(Data items)
§ §

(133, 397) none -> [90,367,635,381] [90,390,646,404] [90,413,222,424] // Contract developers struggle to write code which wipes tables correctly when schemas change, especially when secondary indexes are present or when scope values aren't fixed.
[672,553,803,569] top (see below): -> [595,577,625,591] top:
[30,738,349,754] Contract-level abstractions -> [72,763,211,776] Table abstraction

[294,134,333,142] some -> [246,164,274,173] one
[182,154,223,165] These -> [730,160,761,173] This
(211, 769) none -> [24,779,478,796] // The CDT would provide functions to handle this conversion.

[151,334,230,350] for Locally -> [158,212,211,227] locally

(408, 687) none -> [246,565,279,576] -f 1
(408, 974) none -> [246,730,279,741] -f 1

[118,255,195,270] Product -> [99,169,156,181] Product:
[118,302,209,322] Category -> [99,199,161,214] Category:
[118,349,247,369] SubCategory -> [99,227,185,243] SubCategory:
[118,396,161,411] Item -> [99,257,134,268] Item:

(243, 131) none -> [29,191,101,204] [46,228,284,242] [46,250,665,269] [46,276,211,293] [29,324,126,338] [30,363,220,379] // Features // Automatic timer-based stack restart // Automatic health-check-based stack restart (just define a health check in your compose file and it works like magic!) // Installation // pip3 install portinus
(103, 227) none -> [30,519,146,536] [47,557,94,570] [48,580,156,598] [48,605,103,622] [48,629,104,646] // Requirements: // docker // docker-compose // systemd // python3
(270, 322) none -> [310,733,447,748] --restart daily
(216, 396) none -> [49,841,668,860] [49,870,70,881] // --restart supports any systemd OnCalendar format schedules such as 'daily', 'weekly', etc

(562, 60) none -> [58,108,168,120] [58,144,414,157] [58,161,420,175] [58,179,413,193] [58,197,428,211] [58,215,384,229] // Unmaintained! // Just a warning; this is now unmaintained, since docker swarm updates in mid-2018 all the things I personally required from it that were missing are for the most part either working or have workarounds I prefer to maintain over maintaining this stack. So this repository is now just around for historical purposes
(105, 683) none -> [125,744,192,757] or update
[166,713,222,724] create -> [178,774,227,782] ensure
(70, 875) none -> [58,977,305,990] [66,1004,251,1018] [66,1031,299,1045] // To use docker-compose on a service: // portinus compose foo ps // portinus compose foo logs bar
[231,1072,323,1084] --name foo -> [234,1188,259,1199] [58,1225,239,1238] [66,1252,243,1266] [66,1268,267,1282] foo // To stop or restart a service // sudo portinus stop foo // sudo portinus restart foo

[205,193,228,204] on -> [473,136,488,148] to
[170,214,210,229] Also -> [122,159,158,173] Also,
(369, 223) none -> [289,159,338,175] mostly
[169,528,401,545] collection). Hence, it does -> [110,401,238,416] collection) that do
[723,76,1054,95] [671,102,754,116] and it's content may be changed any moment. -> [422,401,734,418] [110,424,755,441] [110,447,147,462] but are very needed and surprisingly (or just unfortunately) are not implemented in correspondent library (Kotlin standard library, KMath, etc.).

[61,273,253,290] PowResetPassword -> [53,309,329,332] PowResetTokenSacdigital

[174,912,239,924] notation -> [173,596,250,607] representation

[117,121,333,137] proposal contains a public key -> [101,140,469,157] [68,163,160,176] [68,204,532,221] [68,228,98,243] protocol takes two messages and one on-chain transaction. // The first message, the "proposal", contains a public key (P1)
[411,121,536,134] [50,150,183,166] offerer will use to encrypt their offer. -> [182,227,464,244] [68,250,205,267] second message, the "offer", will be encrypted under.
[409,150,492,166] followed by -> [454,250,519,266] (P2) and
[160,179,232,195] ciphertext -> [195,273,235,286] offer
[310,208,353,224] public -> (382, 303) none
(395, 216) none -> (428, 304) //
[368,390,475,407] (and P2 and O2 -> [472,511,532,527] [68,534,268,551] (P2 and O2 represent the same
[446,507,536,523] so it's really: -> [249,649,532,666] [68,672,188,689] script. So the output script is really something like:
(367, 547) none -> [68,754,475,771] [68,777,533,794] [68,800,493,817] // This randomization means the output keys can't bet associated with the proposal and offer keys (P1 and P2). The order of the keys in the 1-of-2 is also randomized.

§ §

# [What you have to do]
Your answer should consist of every entry, repeated exactly.

# [Exercise solution]
(133, 397) none -> [90,367,635,381] [90,390,646,404] [90,413,222,424] // Contract developers struggle to write code which wipes tables correctly when schemas change, especially when secondary indexes are present or when scope values aren't fixed.
[672,553,803,569] top (see below): -> [595,577,625,591] top:
[30,738,349,754] Contract-level abstractions -> [72,763,211,776] Table abstraction

[294,134,333,142] some -> [246,164,274,173] one
[182,154,223,165] These -> [730,160,761,173] This
(211, 769) none -> [24,779,478,796] // The CDT would provide functions to handle this conversion.

[151,334,230,350] for Locally -> [158,212,211,227] locally

(408, 687) none -> [246,565,279,576] -f 1
(408, 974) none -> [246,730,279,741] -f 1

[118,255,195,270] Product -> [99,169,156,181] Product:
[118,302,209,322] Category -> [99,199,161,214] Category:
[118,349,247,369] SubCategory -> [99,227,185,243] SubCategory:
[118,396,161,411] Item -> [99,257,134,268] Item:

(243, 131) none -> [29,191,101,204] [46,228,284,242] [46,250,665,269] [46,276,211,293] [29,324,126,338] [30,363,220,379] // Features // Automatic timer-based stack restart // Automatic health-check-based stack restart (just define a health check in your compose file and it works like magic!) // Installation // pip3 install portinus
(103, 227) none -> [30,519,146,536] [47,557,94,570] [48,580,156,598] [48,605,103,622] [48,629,104,646] // Requirements: // docker // docker-compose // systemd // python3
(270, 322) none -> [310,733,447,748] --restart daily
(216, 396) none -> [49,841,668,860] [49,870,70,881] // --restart supports any systemd OnCalendar format schedules such as 'daily', 'weekly', etc

(562, 60) none -> [58,108,168,120] [58,144,414,157] [58,161,420,175] [58,179,413,193] [58,197,428,211] [58,215,384,229] // Unmaintained! // Just a warning; this is now unmaintained, since docker swarm updates in mid-2018 all the things I personally required from it that were missing are for the most part either working or have workarounds I prefer to maintain over maintaining this stack. So this repository is now just around for historical purposes
(105, 683) none -> [125,744,192,757] or update
[166,713,222,724] create -> [178,774,227,782] ensure
(70, 875) none -> [58,977,305,990] [66,1004,251,1018] [66,1031,299,1045] // To use docker-compose on a service: // portinus compose foo ps // portinus compose foo logs bar
[231,1072,323,1084] --name foo -> [234,1188,259,1199] [58,1225,239,1238] [66,1252,243,1266] [66,1268,267,1282] foo // To stop or restart a service // sudo portinus stop foo // sudo portinus restart foo

[205,193,228,204] on -> [473,136,488,148] to
[170,214,210,229] Also -> [122,159,158,173] Also,
(369, 223) none -> [289,159,338,175] mostly
[169,528,401,545] collection). Hence, it does -> [110,401,238,416] collection) that do
[723,76,1054,95] [671,102,754,116] and it's content may be changed any moment. -> [422,401,734,418] [110,424,755,441] [110,447,147,462] but are very needed and surprisingly (or just unfortunately) are not implemented in correspondent library (Kotlin standard library, KMath, etc.).

[61,273,253,290] PowResetPassword -> [53,309,329,332] PowResetTokenSacdigital

[174,912,239,924] notation -> [173,596,250,607] representation

[117,121,333,137] proposal contains a public key -> [101,140,469,157] [68,163,160,176] [68,204,532,221] [68,228,98,243] protocol takes two messages and one on-chain transaction. // The first message, the "proposal", contains a public key (P1)
[411,121,536,134] [50,150,183,166] offerer will use to encrypt their offer. -> [182,227,464,244] [68,250,205,267] second message, the "offer", will be encrypted under.
[409,150,492,166] followed by -> [454,250,519,266] (P2) and
[160,179,232,195] ciphertext -> [195,273,235,286] offer
[310,208,353,224] public -> (382, 303) none
(395, 216) none -> (428, 304) //
[368,390,475,407] (and P2 and O2 -> [472,511,532,527] [68,534,268,551] (P2 and O2 represent the same
[446,507,536,523] so it's really: -> [249,649,532,666] [68,672,188,689] script. So the output script is really something like:
(367, 547) none -> [68,754,475,771] [68,777,533,794] [68,800,493,817] // This randomization means the output keys can't bet associated with the proposal and offer keys (P1 and P2). The order of the keys in the 1-of-2 is also randomized.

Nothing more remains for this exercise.